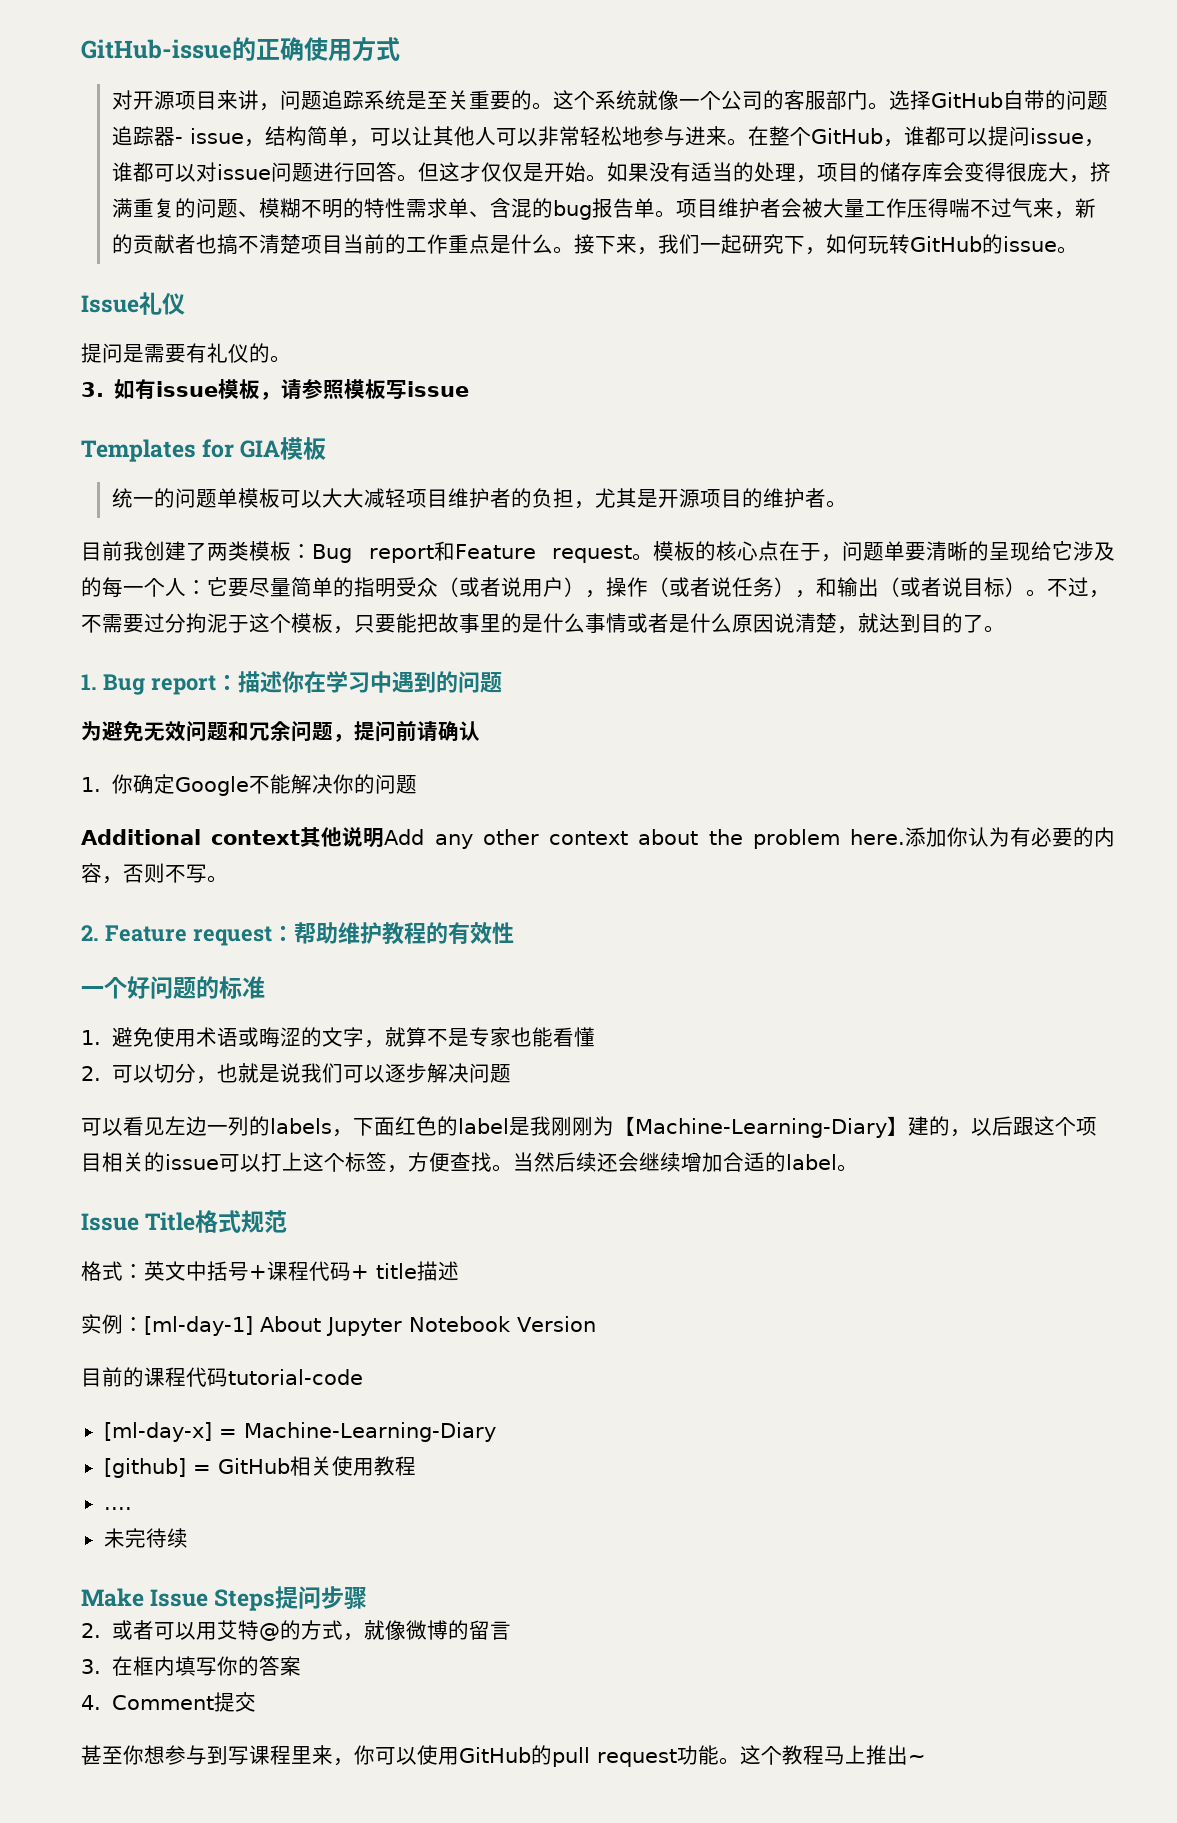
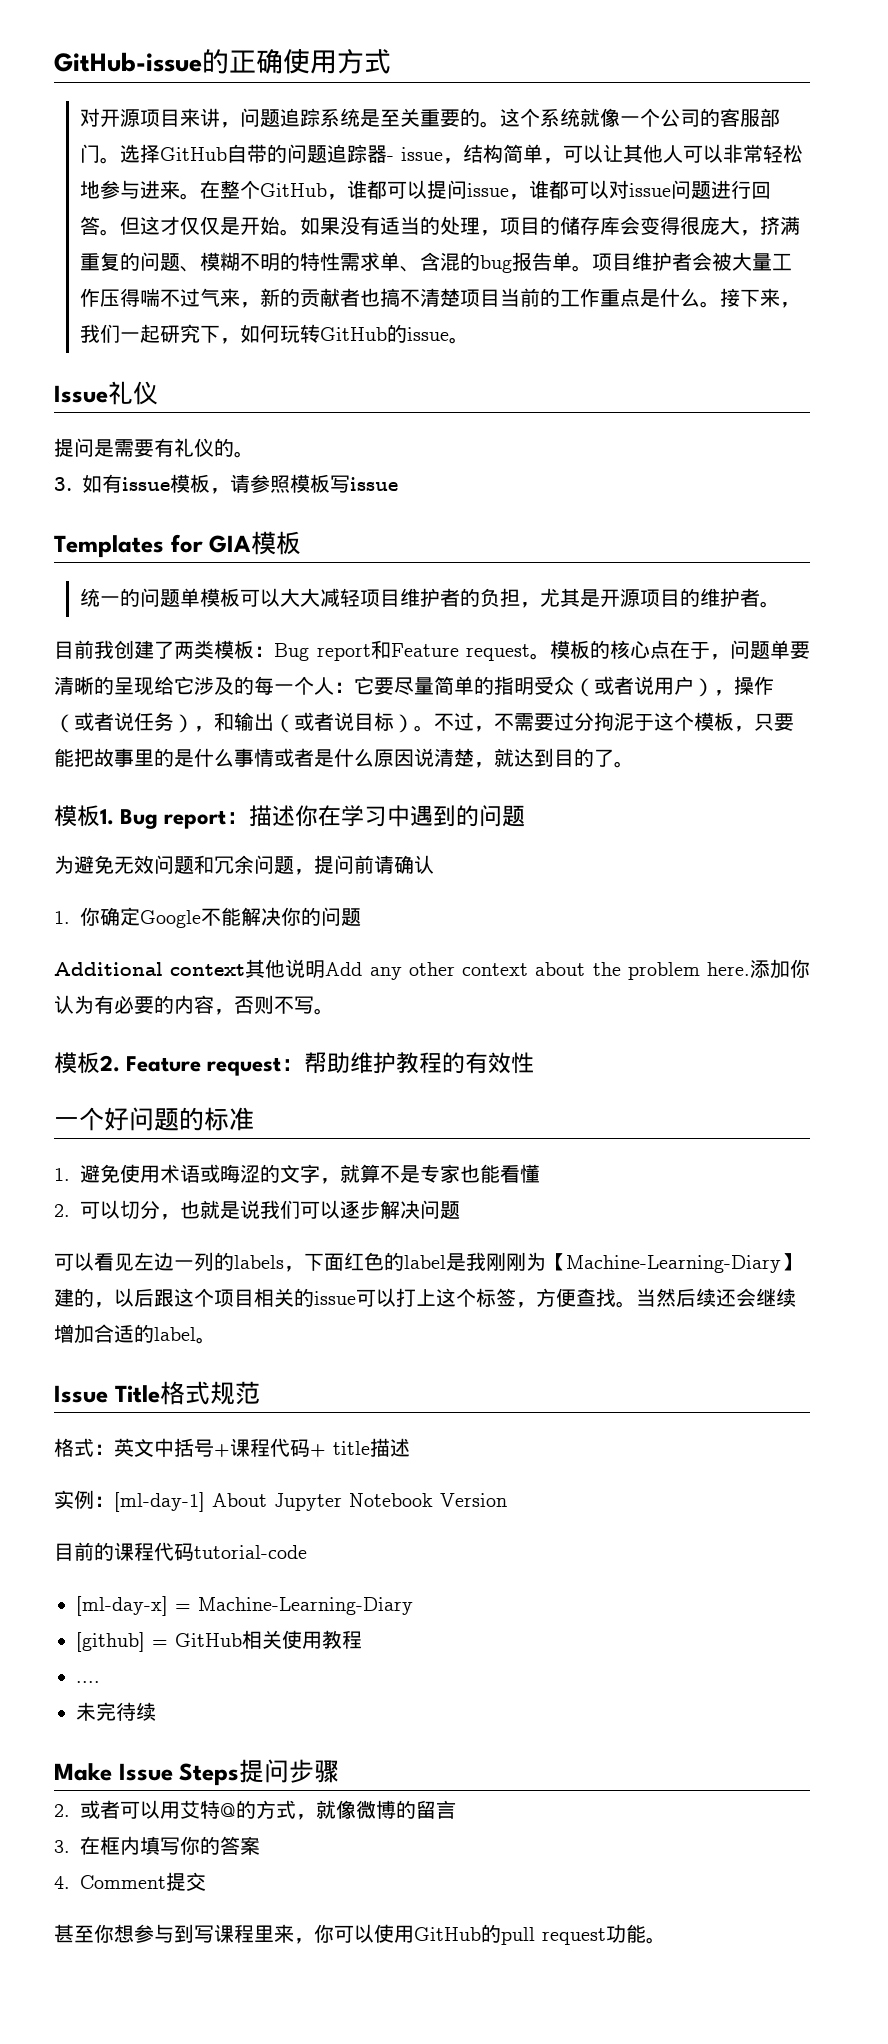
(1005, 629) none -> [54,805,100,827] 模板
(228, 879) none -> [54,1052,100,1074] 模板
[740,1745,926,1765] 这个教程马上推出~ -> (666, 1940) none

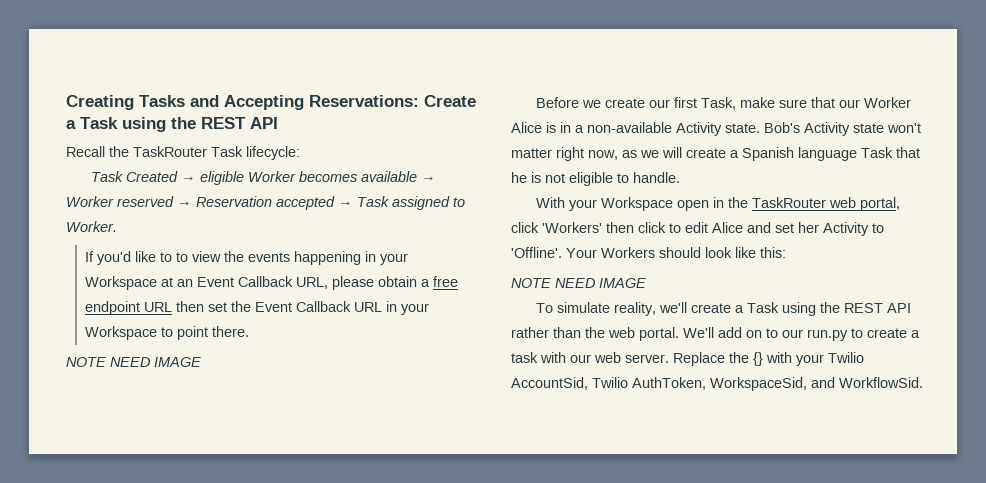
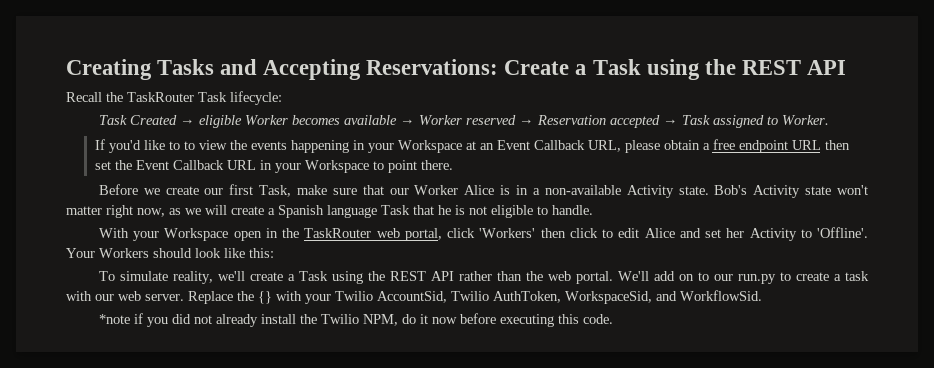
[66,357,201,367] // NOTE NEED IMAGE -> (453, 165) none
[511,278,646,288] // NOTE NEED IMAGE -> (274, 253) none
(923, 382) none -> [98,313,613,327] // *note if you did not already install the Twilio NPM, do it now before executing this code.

==*==

TASK TO CARRY OUT
Exact copies of the lines from the one holding "[66,357,201,367] // NOTE" to the end of the entries are all that should be written.

RESPONSE AREA
[66,357,201,367] // NOTE NEED IMAGE -> (453, 165) none
[511,278,646,288] // NOTE NEED IMAGE -> (274, 253) none
(923, 382) none -> [98,313,613,327] // *note if you did not already install the Twilio NPM, do it now before executing this code.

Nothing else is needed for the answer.